Data#
In this chapter you will learn how to work with intent classification data in AutoIntent. We’ll cover creating datasets, loading data from different sources, and manipulating your data for optimal results.
[1]:
import datasets
from autointent import Dataset
/opt/hostedtoolcache/Python/3.10.18/x64/lib/python3.10/site-packages/tqdm/auto.py:21: TqdmWarning: IProgress not found. Please update jupyter and ipywidgets. See https://ipywidgets.readthedocs.io/en/stable/user_install.html
  from .autonotebook import tqdm as notebook_tqdm
[2]:
datasets.logging.disable_progress_bar()  # disable tqdm outputs
Creating your first dataset#
The easiest way to get started is by creating a dataset from a Python dictionary. Let’s start with a simple banking intent classification example:
[3]:
# Create a simple intent classification dataset
data = {
    "train": [
        {"utterance": "What is my account balance?", "label": 0},
        {"utterance": "Check my current balance", "label": 0},
        {"utterance": "Show me my account details", "label": 0},
        {"utterance": "I want to transfer money", "label": 1},
        {"utterance": "How do I send funds to someone?", "label": 1},
        {"utterance": "Make a payment to my friend", "label": 1},
        {"utterance": "Cancel my last transaction", "label": 2},
        {"utterance": "Reverse the payment I just made", "label": 2},
        {"utterance": "Stop this transfer", "label": 2},
    ],
    "validation": [
        {"utterance": "Display my balance", "label": 0},
        {"utterance": "Send money to John", "label": 1},
        {"utterance": "Cancel the last payment", "label": 2},
    ],
    "test": [
        {"utterance": "How much money is in my account?", "label": 0},
        {"utterance": "Transfer funds to my savings", "label": 1},
        {"utterance": "Undo my recent payment", "label": 2},
    ],
}
# Load the data into AutoIntent
dataset = Dataset.from_dict(data)
print(f"Dataset created with {len(dataset['train'])} training samples")
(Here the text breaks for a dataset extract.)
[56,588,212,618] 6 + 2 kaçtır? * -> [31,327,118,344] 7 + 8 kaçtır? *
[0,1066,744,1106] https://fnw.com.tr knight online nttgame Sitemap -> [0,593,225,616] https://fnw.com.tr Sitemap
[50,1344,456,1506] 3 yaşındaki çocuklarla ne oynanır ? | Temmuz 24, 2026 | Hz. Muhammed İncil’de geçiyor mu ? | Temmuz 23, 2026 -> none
Dataset created with 9 training samples
This creates a dataset with three intent classes:
- 0: Balance inquiries 
- 1: Money transfers 
- 2: Transaction cancellations 
Important notes about data splits:
- Test split: Highly recommended as a frozen evaluation set that’s never used during training 
- Validation split: Optional - if not provided, AutoIntent will automatically split your training data 
- Training split: Required - this is where your model learns from 
Understanding the data format#
AutoIntent expects your data in a specific format. Here are the key requirements:
Single-label classification#
For most intent classification tasks, each utterance belongs to exactly one class:
{
    "train": [
        {"utterance": "Hello!", "label": 0},
        {"utterance": "Book a flight", "label": 1},
        {"utterance": "What's the weather?", "label": 2}
    ],
    "test": [  # Recommended: frozen test set
        {"utterance": "Hi there!", "label": 0}
    ]
    # validation split is optional - AutoIntent will create one if needed
}
Multi-label classification#
For tasks where utterances can belong to multiple classes, use a list of labels:
{
    "train": [
        {"utterance": "Book urgent flight to Paris", "label": [1, 0, 1]},  # booking=1, weather=0, urgent=1
        {"utterance": "What's the weather like?", "label": [0, 1, 0]}
    ],
    "test": [
        {"utterance": "Emergency flight booking", "label": [1, 0, 1]}
    ]
}
Loading data from different sources#
AutoIntent supports multiple ways to load your data:
From a dictionary (recommended for getting started)#
Perfect when you have your data ready in Python:
[4]:
# Example with a complete dataset including all splits
banking_data = {
    "train": [
        {"utterance": "What is my account balance?", "label": 0},
        {"utterance": "Check my savings balance", "label": 0},
        {"utterance": "How much money do I have?", "label": 0},
        {"utterance": "Transfer $100 to savings", "label": 1},
        {"utterance": "Send money to my friend", "label": 1},
        {"utterance": "Make a payment", "label": 1},
        {"utterance": "Cancel my last payment", "label": 2},
        {"utterance": "Stop this transaction", "label": 2},
        {"utterance": "Reverse my transfer", "label": 2},
    ],
    "validation": [
        {"utterance": "Display my balance", "label": 0},
        {"utterance": "Send $50 to John", "label": 1},
        {"utterance": "Stop my last transaction", "label": 2},
    ],
    "test": [
        {"utterance": "Show me my current balance", "label": 0},
        {"utterance": "I want to transfer funds", "label": 1},
        {"utterance": "Cancel this payment", "label": 2},
    ],
}
dataset_from_dict = Dataset.from_dict(banking_data)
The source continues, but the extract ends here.